Showing posts with label Flaubert. Show all posts
Showing posts with label Flaubert. Show all posts

Wednesday, October 27, 2010

Flaubert on How to Judge a Work of Art

While doing our readaloud on Madame Bovary, I'm also flipping through the pages of Flaubert's letters:
What seems to me the highest and most difficult achievement of Art is not to make us laugh or cry, or to rouse our lust or our anger but to do as nature does--that is, fill us with wonderment.  The most beautiful works have indeed this quality.  They are serene in aspect, incomprehensible.  The means by which they act on us are various: they are as unmoving as cliffs, stormy as the ocean, leafy, green,and murmuring as forests, sad as the desert, blue as the sky. Homer, Rabelais, Michelangelo, Shakespeare and Goethe seem to me pitiless.  They are bottomless, infinite, multiple.  Through small openings we glimpse abysses whose dark depths make us giddy.  And yet over the whole there hovers an extraordinary gentleness.   It is like the brilliance of light, the smile of the sun, and it is calm, calm, and strong. ...
That's from a letter to Louise Colet, dated "Friday night, 11 o'clock," --from Trouville, August 26, 1853.   See Selected Letters of Gustave Flaubert (Francis Steegmuller ed.)  161 (1953).  One surmises that this is the standard by which he would wish his own work, or at least Bovary, to be judged. 

Friday, March 30, 2007

The Fall and Fall of Jacques Arnoux

A few weeks ago I put up some posts about famous literary bankrupts (link). I missed one of the most important. That would be Jacques Arnoux, whose steady descent forms one of the framing narratives in l’Education Sentimentale, by Gustav Flaubert.

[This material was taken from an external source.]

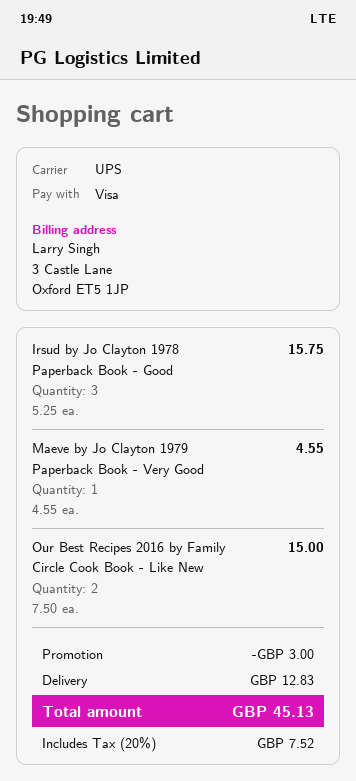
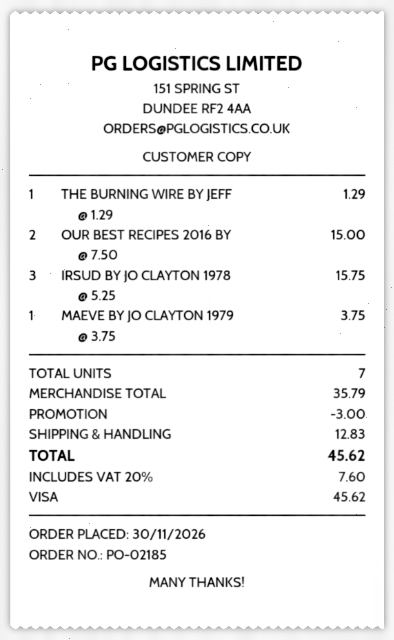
Maeve by Jo Clayton 1979 Paperback Book - Very Good: 1 x 4.55 = 4.55 -> 1 x 3.75 = 3.75
THE BURNING WIRE BY JEFF: none -> 1 x 1.29 = 1.29
tax: 20% = 7.52 -> 20% = 7.60
total: 45.13 -> 45.62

It’s easy to see why Arnoux is important, and at the same time easy to overlook. The novel builds a social history of Paris in the middle of the 19th Century, around the life of Frédéric Moreau, the young man who drifts through it all without learning much of anything. Arnoux, as an entrepreneur, sometimes an industrialist, apparently sometimes a scoundrel, is a marvelous instrument through which Flaubert can explore and understand Paris in his time. But Arnoux is also the husband of Marie Arnoux the great, though unrequited, love of Moreau’s life—“he had never,” we are told on page 18, “seen anything to compare with her splendid dark skin, her ravishing figure, or her delicate, translucent fingers.”

So Arnoux is with us from beginning to end. But we never see him from inside: he is always an obstacle to Frédéric and a mystery, at least to Frédéric, if not at last to the reader. We see him from the first page of the book almost to the last, but always indirectly, never from inside his own mind.

We see Arnoux first of all the publisher of L’Art Industriel, Boulevard Montmartre, “a hybrid establishment, comprising both an art magazine and a picture shop.” It’s as vaguely glamorous, if somewhat louche enterprise which does, at least, permit him the luxury of a young and delectable wife. In time we learn he is no longer in the arts, but is rather a manufacturer of “pottery”—and also, for whatever it may be worth, a serial and systematic philanderer. In time we discover that the “pottery” business is an enterprise marginal at best, scarcely worthy of the name. A bit of stock manipulation, a chiseling loan, help to flesh out a not very edifying portrait. At last we see Arnoux on the lam, fleeing with indecent haste from his creditors, so exigent that he leaves his household furnishing behind.

All of this rings true, yet none of it is spelled out in detail, because we see only what Frédéric sees; if we understand more, that is to our credit (or, perhaps, to Flaubert’s) and Frédéric has nothing to do with it. It all comes to as climax in the auction house:

He recognized straight away the two sets of shelves which had been in the office of L’Art Industriel, her work-table and all her other pieces of furniture. Piled up at the far end, in order of height, they formed a slope stretching form the floor to the windows, while on the other three sides of the room, her carpets and curtains hung on the walls. Underneath, there were rows of seats on which old men were dozing. On the left, behind a sort of counter, the auctioneer, wearing a white cravat, was casually brandishing as little hammer.


Gustav Flaubert, Sentimental Education 406
(Robert Baldick Trans,, Penguin Classics ed. (1964)


Frédéric never does get to bed the fair Madam Arnoux. It is not entirely clear why; it is not as if her husband paid even five minutes’ fidelity to her. But on this issue, as on so many others, we are left as clueless as Frédéric himself.

Friday, January 12, 2007

Or, More Precisely...

In a sentence, the plot of most of the great Victorian novels:

Il trouvait que le bonheur mérité par l'excellence de son âme tardait à venir.

He considered that the happiness which his nobility of soul deserved was slow in coming.